Fast forward 2 months and I’ve had the opportunity to integrate Subvisual’s roster of developers as a junior developer and day-by-day get to learn with a team of exquisitely talented engineers and experience a culture of openness towards exploring new tools and technologies and the vision that replacing junior developers (or simply replacing developers) with AI is ‘one of the dumbest ideas’ and instead viewing the A in AI as “augmented”.
The Dark Side
However there is indeed a “darker” side to all these tools that I experienced first-hand, which is the temptation and convenience. A big portion (if not the vast majority) of my colleagues on the master’s degree were completely hooked to the “Just ask Chat” virus, blindly accepting the outcomes without any questioning. I remember, when doing group work, spending a couple of hours peer-reviewing and bug fixing AI-written code and receiving the “Chat gave me that answer” feedback when asking for context. Even the teachers on the course spent less time and were less available and prone to throw a “Just ask Chat” when asked more generic questions.

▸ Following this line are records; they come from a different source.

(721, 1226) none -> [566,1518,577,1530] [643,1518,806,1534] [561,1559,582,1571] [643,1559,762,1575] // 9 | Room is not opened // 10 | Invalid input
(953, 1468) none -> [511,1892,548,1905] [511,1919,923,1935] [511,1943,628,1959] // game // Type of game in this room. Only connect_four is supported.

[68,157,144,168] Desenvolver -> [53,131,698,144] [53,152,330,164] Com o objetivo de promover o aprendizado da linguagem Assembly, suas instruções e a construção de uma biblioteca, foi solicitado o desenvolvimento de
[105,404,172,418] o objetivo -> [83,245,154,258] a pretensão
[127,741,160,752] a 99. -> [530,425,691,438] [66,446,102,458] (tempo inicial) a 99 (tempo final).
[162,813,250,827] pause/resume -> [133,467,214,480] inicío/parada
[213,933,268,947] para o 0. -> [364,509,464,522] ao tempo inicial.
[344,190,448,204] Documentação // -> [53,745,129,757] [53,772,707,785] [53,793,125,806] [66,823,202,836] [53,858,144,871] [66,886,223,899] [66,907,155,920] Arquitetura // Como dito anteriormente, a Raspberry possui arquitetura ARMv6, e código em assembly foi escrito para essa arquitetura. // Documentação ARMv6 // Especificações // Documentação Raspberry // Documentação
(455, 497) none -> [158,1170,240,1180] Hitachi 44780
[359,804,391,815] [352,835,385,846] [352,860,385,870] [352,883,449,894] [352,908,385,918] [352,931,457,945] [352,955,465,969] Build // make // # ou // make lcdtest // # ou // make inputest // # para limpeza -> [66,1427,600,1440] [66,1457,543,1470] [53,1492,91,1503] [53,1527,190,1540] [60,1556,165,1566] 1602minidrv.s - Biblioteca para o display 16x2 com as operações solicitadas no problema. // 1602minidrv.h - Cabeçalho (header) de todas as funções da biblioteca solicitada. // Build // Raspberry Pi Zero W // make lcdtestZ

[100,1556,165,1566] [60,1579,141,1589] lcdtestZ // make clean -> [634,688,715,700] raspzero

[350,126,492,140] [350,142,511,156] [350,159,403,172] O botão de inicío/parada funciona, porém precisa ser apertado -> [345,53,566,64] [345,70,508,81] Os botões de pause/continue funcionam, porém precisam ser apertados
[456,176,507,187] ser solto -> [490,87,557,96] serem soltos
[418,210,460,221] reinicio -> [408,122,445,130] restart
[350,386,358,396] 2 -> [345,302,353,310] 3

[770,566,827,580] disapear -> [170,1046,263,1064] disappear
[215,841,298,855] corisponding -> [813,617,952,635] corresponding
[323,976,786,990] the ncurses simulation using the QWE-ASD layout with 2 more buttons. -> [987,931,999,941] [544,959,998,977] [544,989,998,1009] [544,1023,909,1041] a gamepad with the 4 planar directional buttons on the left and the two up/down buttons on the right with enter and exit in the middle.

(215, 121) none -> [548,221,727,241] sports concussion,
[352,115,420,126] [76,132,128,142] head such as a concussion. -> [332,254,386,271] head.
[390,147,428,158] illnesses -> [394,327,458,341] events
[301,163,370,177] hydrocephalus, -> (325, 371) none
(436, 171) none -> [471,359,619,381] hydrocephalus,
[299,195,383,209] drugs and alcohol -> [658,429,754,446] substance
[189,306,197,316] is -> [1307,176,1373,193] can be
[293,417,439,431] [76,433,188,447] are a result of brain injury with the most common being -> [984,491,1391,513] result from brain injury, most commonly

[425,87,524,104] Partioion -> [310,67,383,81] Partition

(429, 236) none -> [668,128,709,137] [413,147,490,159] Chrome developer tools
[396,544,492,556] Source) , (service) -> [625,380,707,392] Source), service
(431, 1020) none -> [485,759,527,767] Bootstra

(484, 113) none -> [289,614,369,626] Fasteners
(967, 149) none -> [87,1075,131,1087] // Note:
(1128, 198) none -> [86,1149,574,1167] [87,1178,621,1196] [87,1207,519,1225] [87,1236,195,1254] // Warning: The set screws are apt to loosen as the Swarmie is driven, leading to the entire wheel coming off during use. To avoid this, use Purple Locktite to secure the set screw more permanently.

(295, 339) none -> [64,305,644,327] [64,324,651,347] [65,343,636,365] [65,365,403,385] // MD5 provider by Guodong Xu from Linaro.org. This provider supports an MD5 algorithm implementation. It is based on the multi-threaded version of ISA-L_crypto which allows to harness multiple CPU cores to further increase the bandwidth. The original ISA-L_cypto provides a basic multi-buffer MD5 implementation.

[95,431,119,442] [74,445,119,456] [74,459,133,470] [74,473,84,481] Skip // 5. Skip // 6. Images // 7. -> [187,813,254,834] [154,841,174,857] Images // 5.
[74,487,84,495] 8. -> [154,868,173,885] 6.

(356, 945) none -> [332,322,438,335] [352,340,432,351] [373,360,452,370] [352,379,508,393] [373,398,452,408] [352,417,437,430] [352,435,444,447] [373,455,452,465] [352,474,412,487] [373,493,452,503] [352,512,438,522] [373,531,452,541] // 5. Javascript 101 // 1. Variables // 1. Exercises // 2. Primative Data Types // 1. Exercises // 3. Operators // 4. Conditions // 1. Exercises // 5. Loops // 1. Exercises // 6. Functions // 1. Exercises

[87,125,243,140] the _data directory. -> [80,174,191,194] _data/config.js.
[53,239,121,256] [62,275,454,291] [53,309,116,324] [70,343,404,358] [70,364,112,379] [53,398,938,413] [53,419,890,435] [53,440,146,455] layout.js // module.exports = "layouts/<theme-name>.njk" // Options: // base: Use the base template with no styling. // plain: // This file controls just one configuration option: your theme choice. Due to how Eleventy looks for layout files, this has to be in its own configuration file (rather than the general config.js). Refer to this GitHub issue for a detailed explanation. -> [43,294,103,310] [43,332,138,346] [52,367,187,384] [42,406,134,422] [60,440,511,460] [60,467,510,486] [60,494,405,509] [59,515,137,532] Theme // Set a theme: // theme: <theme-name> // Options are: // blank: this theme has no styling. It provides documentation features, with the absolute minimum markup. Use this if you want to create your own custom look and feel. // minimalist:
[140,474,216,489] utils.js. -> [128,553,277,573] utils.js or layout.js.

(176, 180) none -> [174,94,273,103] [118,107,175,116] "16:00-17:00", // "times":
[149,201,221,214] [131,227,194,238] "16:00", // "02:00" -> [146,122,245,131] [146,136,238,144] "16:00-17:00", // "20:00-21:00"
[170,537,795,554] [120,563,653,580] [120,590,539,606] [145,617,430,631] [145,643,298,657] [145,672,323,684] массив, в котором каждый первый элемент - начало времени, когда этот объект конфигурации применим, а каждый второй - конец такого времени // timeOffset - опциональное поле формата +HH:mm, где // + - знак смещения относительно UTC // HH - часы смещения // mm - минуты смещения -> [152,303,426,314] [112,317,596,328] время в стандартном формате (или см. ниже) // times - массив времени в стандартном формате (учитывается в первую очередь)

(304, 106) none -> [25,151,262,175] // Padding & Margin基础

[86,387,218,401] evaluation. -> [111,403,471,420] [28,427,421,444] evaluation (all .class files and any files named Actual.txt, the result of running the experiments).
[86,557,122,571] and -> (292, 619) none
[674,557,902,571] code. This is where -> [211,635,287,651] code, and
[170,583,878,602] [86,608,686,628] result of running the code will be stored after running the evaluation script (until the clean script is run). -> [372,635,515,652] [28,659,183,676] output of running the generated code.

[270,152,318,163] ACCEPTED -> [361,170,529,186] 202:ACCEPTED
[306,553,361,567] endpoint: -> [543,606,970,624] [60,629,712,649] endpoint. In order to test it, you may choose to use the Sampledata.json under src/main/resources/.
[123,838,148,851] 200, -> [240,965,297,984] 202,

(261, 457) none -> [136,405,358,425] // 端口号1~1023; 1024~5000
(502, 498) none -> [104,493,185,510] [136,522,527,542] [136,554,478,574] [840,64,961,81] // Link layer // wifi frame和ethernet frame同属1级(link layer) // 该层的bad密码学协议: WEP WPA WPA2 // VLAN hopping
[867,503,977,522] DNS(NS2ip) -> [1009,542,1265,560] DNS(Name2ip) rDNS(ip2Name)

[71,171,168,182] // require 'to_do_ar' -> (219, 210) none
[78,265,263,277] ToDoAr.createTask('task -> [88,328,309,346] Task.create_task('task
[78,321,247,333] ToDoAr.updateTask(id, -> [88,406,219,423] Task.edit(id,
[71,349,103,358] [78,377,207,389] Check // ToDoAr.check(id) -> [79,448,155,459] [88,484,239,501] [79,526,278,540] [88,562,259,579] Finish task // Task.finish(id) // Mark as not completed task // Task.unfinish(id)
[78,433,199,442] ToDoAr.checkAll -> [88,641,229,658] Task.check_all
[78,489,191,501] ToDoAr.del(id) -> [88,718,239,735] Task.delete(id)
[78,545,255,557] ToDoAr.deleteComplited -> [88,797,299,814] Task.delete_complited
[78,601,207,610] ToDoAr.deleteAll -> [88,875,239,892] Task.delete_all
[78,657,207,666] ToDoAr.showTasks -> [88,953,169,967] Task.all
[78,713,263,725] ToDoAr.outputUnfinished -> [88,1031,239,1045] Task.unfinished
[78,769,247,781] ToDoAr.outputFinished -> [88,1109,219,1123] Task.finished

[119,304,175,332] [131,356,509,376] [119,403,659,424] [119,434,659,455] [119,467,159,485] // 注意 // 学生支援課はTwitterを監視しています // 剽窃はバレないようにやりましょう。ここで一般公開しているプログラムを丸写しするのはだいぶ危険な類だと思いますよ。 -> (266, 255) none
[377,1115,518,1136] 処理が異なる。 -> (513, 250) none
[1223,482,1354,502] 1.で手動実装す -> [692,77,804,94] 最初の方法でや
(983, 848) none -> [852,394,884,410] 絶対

This is where having a critical mind and being observant of the trend is important – the key now is curiosity and asking questions. The question mark should be prevalent on your discussions, be them with Chat or a human. If you learn to develop a strong sense of curiosity, in time, you will see that Chat is not coming for your job, he is the cape that you will be wearing with this new Super Power.
Evidently, none of this would’ve been possible without the right company culture and openness that Subvisual has – having true apprenticeships where you are learning on the job but without the pressure to deliver because you are actually working on a real project for a real client and what you are developing will be used. And most of all having a team that wants to transfer their knowledge and experience, teach you and learn with you in the process and not just forward you to Chat and move on with their lives. I believe this is the key to a successful and thriving industry.
I’m well aware that reality is not as sugary as I’m describing it here and this is a one-in-not-so-many case and that massive layoffs and unwillingness to spend the effort (and money) on hiring and training juniors are real, but I’m a natural optimist. In fact, a lot of companies are finally understanding the opportunity cost of not hiring people and training them in an “AI-native” way or even realizing that the AI isn’t actually paying off in the way companies anticipated or simply backfiring. Of course the pressure to deliver is still there and the speed is much greater and the dangers of context-switching fatigue, cognitive-overload and AI-brain-fry are real since you can now deliver a months-worth of work in a week, and there’s pressure to learn faster than before.
However, junior developers always had an expected timeframe to unravel, with the respective underlying pressure (albeit self-applied more often than not) to deliver and be productive on an already fast and competitive industry – AI just cranked the speed to 2x (just the way we like to listen to our podcasts).